Kernerman Dictionary News • Number 13 • June 2005

Towards Hebrew FrameNet

Miriam R.L. Petruck

 Miriam R. L. Petruck holds a Ph.D. in Linguistics from the University of California, Berkeley. She has been connected with FrameNet, at the International Computer Science Institute in Berkeley, CA, since 1998. Her current work to develop Hebrew FrameNet brings her back to her earliest interest in modern Hebrew semantics, syntax and the lexicon.
miriamp@icsi.berkeley.edu


Thanks to a publicly available Hebrew language (newspaper) corpus1, as well as other web-based resources, such as Rav-Milim2 and Hebrew WordNet3, the creation of Hebrew FrameNet (HFN) has become possible. Moreover, there are good prospects for cooperation and collaboration with the computational linguistics community in Israel (e.g. access to larger corpora for research and evaluation purposes, use of software for lemmatization and search, links to Hebrew WordNet, where appropriate).
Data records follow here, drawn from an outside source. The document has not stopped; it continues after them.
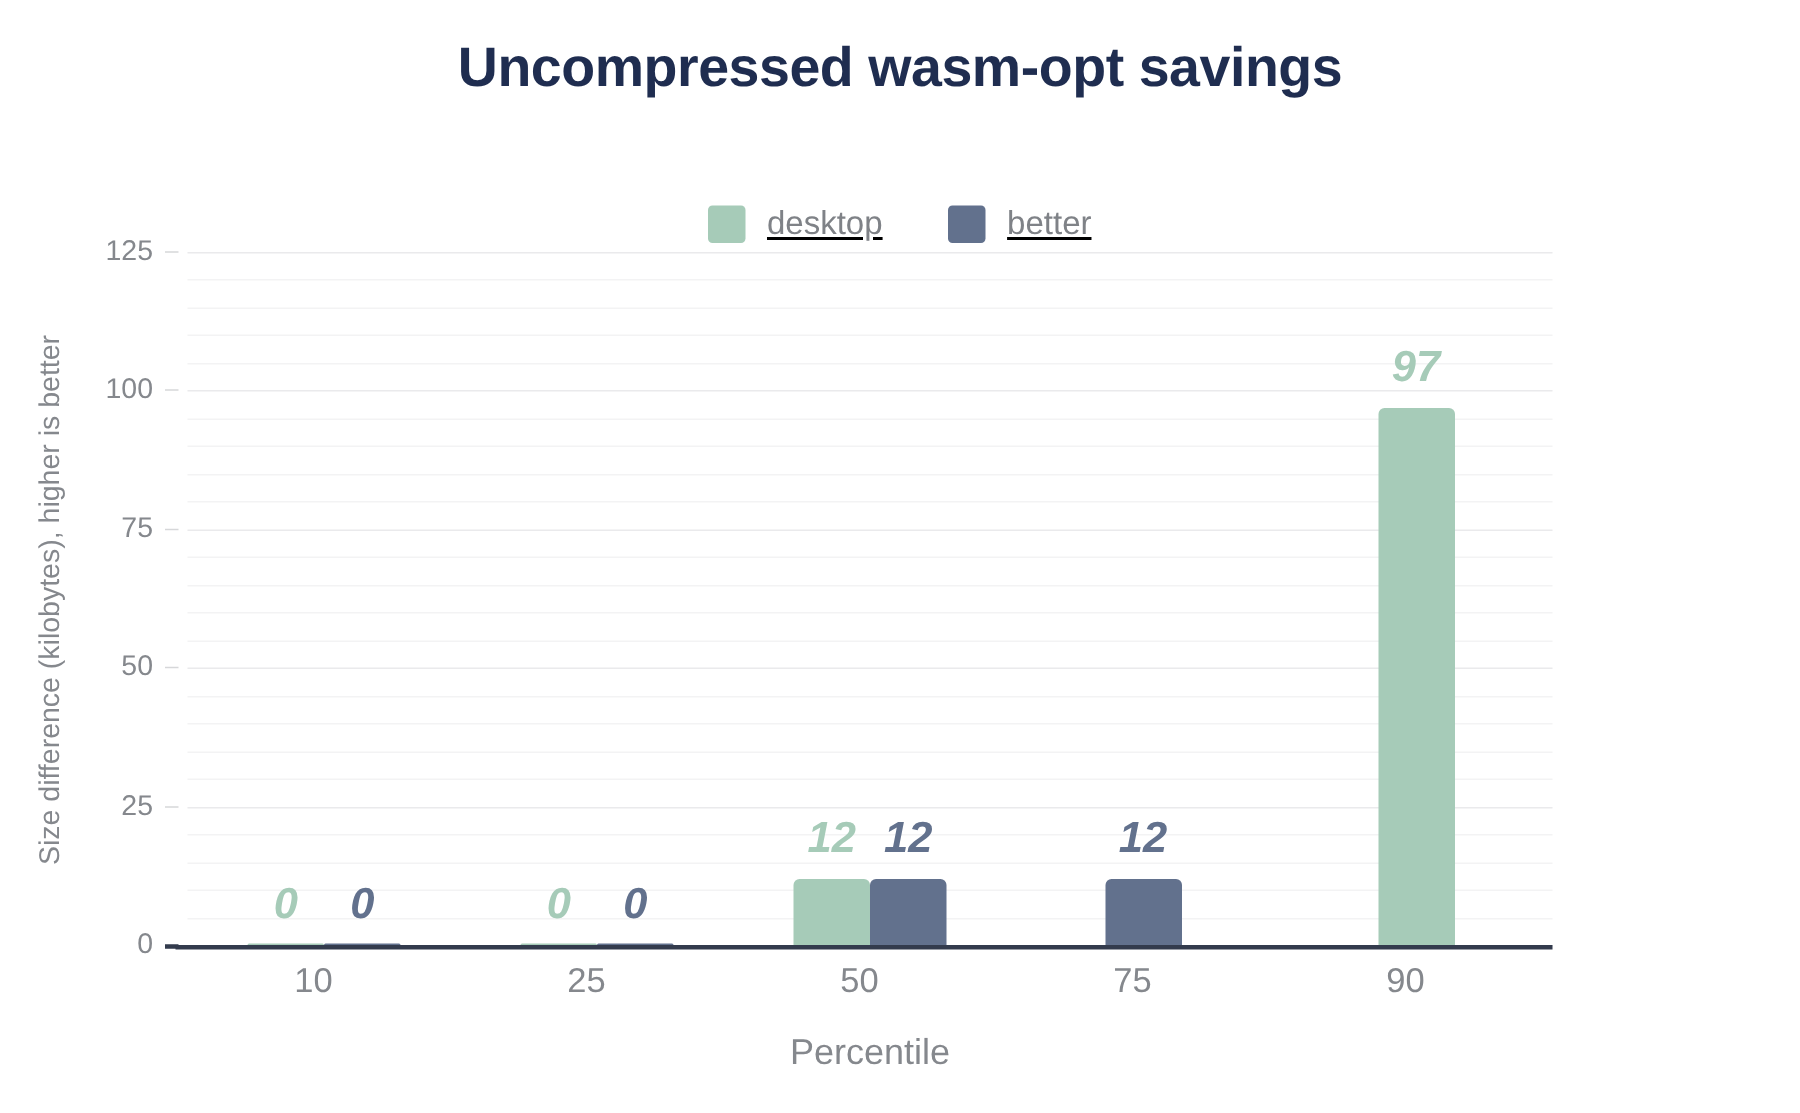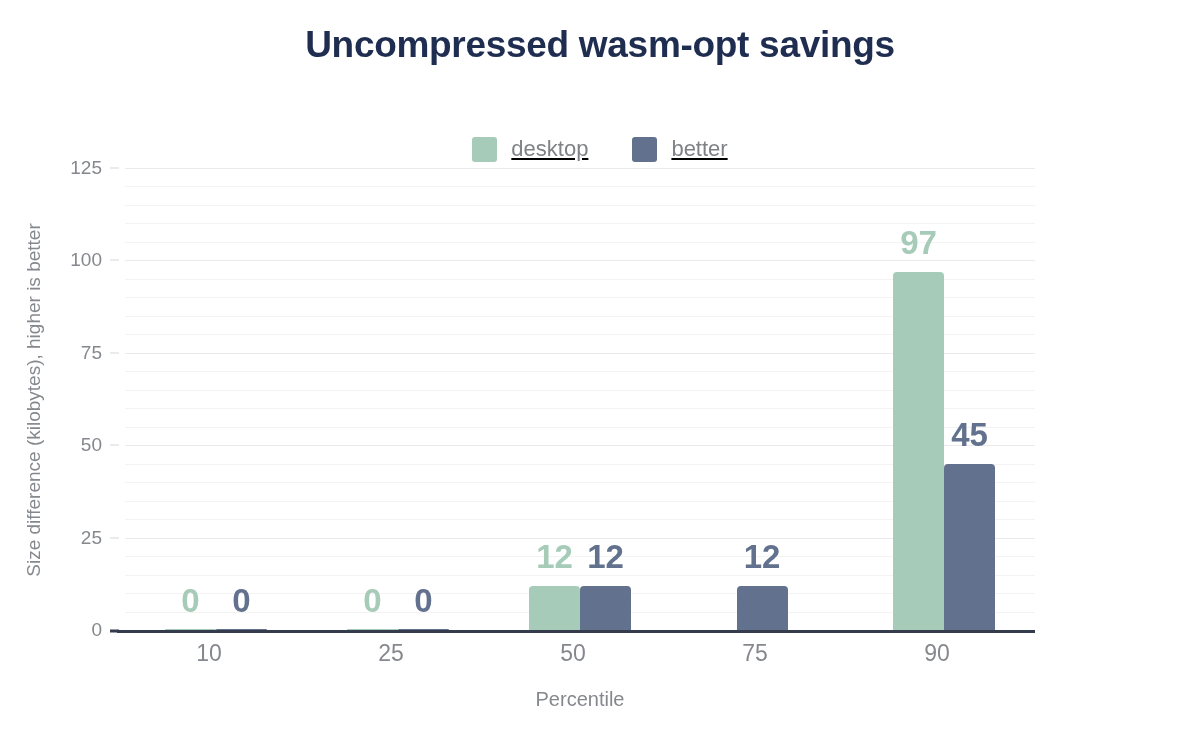"97" .bar-value { font-size: 33px -> 29px; font-style: none -> italic }
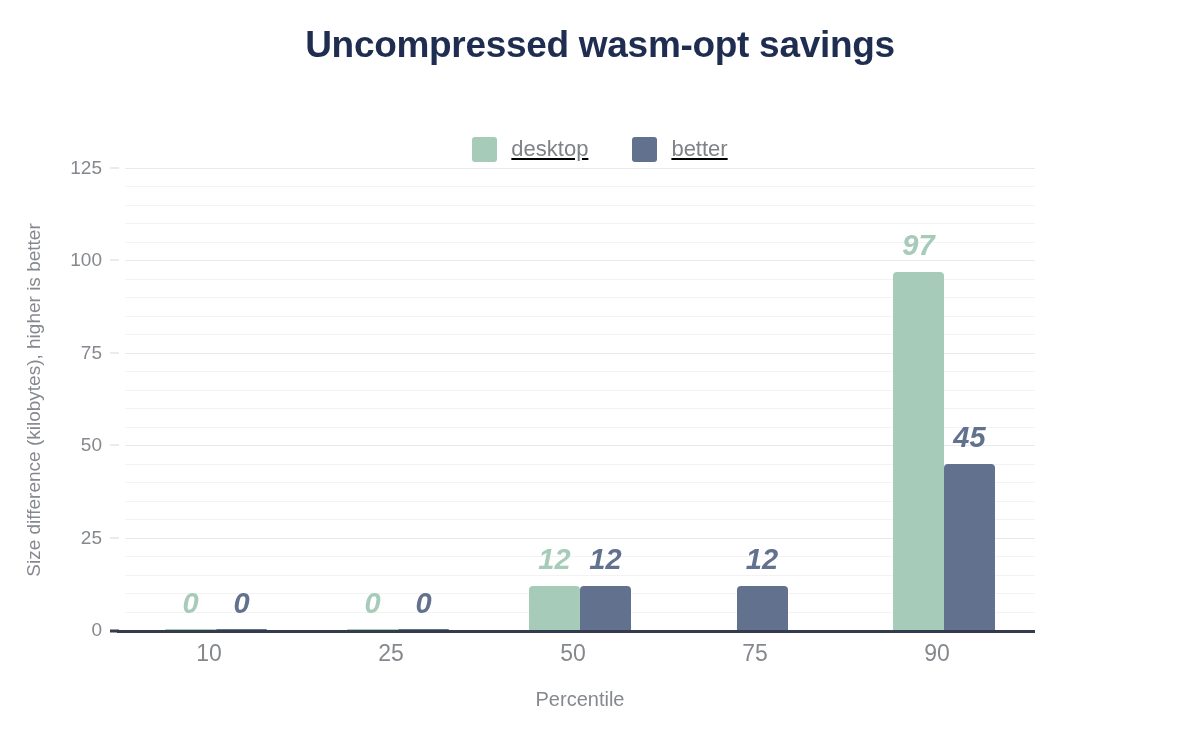"45" div.bar-slot { html: <div> <div></div> <div>45</div> </div> -> none }
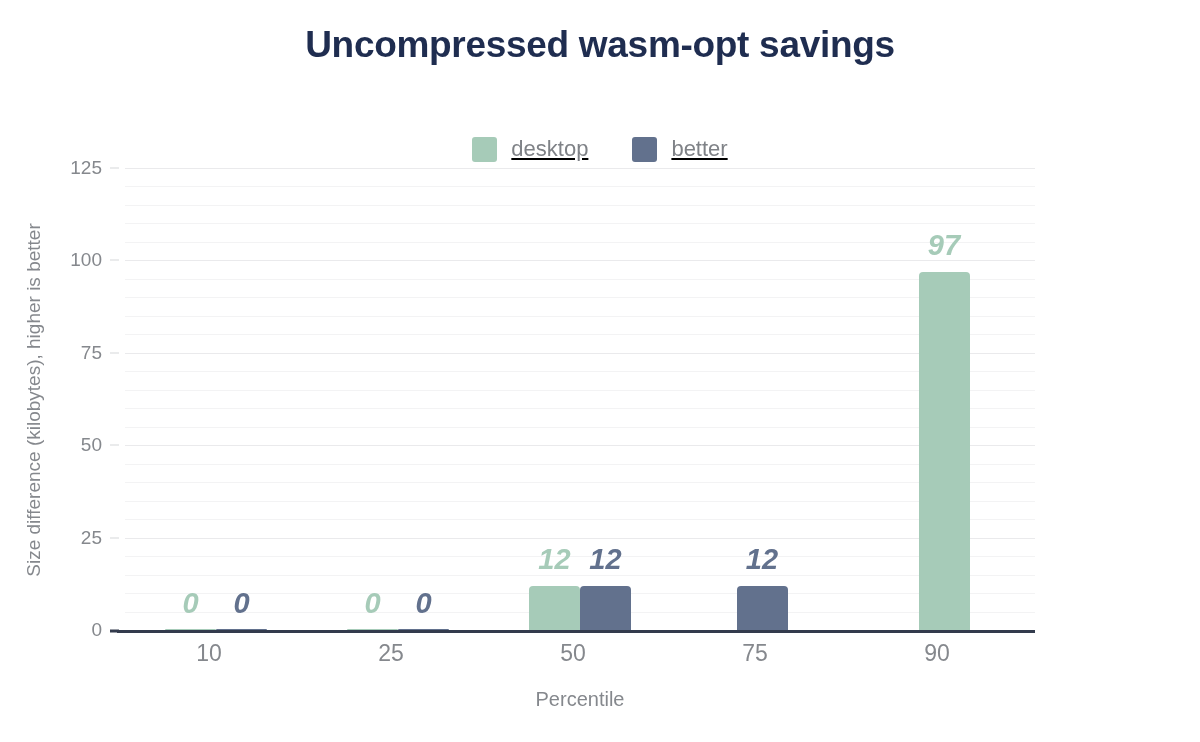"Percentile" .x-axis-title { font-size: 20px -> 24px }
In the context of a research project that investigates the universality of the semantic frame, initial steps have been taken towards the development of Hebrew FrameNet, an on-line lexical resource for contemporary Hebrew which will provide the semantic and syntactic combinatorial possibilites, or valences, for each item analyzed, through the manual annotation of example sentences in a newspaper corpus (and eventually, the automatic capture and organization of the annotation results for web-based viewing and querying). With advances in computer technology and the existence of (searchable) corpora, the work of lexicography has changed dramatically in recent years. The fine-grained semantic classification and syntagmatic information of the sort to be provided by Hebrew FrameNet will make the HFN database an invaluable resource for lexicographers and advanced language teachers/learners, as well as researchers in linguistics and natural language processing (NLP).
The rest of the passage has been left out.